דף הביתשיעוריםAvot

Avot066

נושא: Avot

BET MIDRASH VIRTUALI
of the Rabbinical Assembly in Israel


RABIN MISHNAH STUDY GROUP

Bet Midrash Virtuali
TRACTATE AVOT, CHAPTER ONE, MISHNAH FIFTEEN (recap):

Shammai says: Make your Torah fixed; say little and do much; and receive everybody with a smile on your face.

EXPLANATIONS (continued):

5:
Having re-examined the personality of the sage, Shammai, we can now concentrate on the teachings which he has left to posterity enshrined in our present mishnah.

6:
Make your Torah fixed. The classical commentators (Rambam and Rabbi Ovadya of Bertinoro) take the Hebrew term which I have rendered 'fixed' as 'main': 'make Torah your main occupation'. The idea is that among all your daily occupations make certain that you spend the most time studying Torah. In his magnum opus, Mishneh Torah, Rambam [Talmud Torah 1:12] gives an example:

If one is a professional and devotes three hours of the day to his work and nine hours to Torah…

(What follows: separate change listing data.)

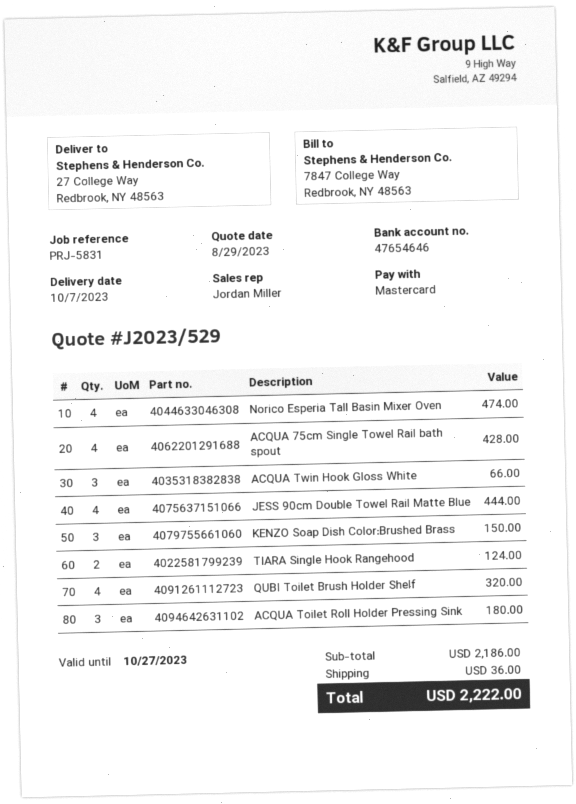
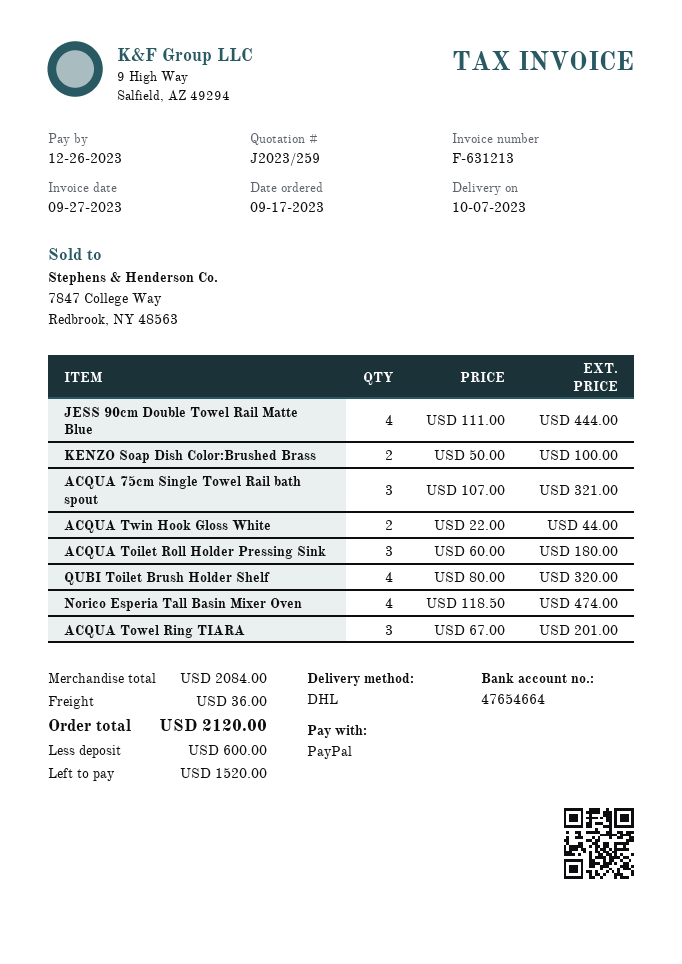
quote number: J2023/529 -> J2023/259
payment method: Mastercard -> PayPal
bank account: 47654646 -> 47654664
ACQUA 75cm Single Towel Rail bath spout: 4 for 428.00 -> 3 for 321.00
ACQUA Twin Hook Gloss White: 3 for 66.00 -> 2 for 44.00
KENZO Soap Dish Color:Brushed Brass: 3 for 150.00 -> 2 for 100.00
TIARA Single Hook Rangehood: 2 for 124.00 -> none
ACQUA Towel Ring TIARA: none -> 3 for 201.00
subtotal: 2186.00 -> 2084.00
total: 2222.00 -> 2120.00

Bearing in mind that elsewhere in the same work [Polite Behaviour 4:4] Rambam says that one should spend eight hours out of the twenty-four in sleep, nine hours is a great proportion of the day. Indeed three hours of work, nine hours of study and eight hours of sleep leave only four hours each day for all one's other activities, including eating, hygiene and so on. On his own personal admission Rambam himself was not able to adhere to such a régime. In a letter he wrote to a friend he describes how he comes home from work – tending the sick in the royal residence in Cairo – in the late afternoon so tired that he has to tend the patients waiting in his clinic while reclining on a couch, "and I only have time for Torah study on Shabbat".

7:
Certainly, this is a very idealistic understanding of Shammai's teaching. It is just possible that Shammai's students and followers, coming as they did from the more moneyed rural sector, were able to follow such a daily régime – but I doubt it! Rabbi Natan [13:2] gives a different understanding of Shammai's meaning, an understanding which seems more reasonable. He understands the Hebrew term keva as meaning 'fixed' (not 'main'), and he interprets Shammai's teaching with the reality of oral Torah in the background.

8:
We must recall that in order to preserve a clear distinction between God's Torah and the Torah of the sages the latter had decreed that only the former could be written down and that the teachings of the sages must be passed on orally (which is why it is known as the Oral Torah). This basic rule was observed until Rabbi Yehudah, one of Hillel's descendents, abolished the ruling when he published the Mishnah at the start of the third century CE. In Shammai's time the abolition of this rule was still three hundred years in the future.

9:
Rabbi Natan therefore understands Shammai as giving the advice that when in the Bet Midrash you hear some sage say something worth remembering you must make a conscious effort to commit it to memory, to make it a part of the enormous amount of material that you are carrying around all the time in your head. 'Make your Torah learning fixed in your memory'.

To be continued.

DISCUSSION:

I do not usually bring comments sent me by people who do not fully identify themselves, but one that was sent me by someone called Arieh, has given me so much pleasure that I present it to you as well. In Avot 064 I added a personal – and very tentative – alternative explanation of Hillel's dictum 'if I am not for myself who will be for me?' You may recall that I suggested that Hillel might possibly be using the word 'I' as a synonym for 'God'. Arieh writes:

Your comment in today's shiur #6 about 'ani', is brought by HaRav Baruch Epstein in 'Baruch Shomar" on Perkei Avot (If my memory serves me correctly).

I did not know this, since I do not possess Rabbi Epstein's Barukh She'Amar; so I am very honoured that unwittingly I suggested something that has also been suggested by someone far, far greater in Torah learning than I can ever aspire to be. (Rabbi Barukh Epstein lived from 1860 until 1942, when he was murdered by the Nazis aged 82.)


A different approach to the same issue is suggested by Naomi Graetz:

The two statements below, taken out of context, sound very much like Descartes, Cognito….

'If I am here everything is here and if I am not here who is here?"

If "Ani" [God] is here everything is here; and if "Ani" [God] is not here nobody is.

I respond:

I think that Naomi is referring to the famous dictum of the French philosopher René Descartes [1596-1650]: Cogito ergo sum – "I think, therefore I am".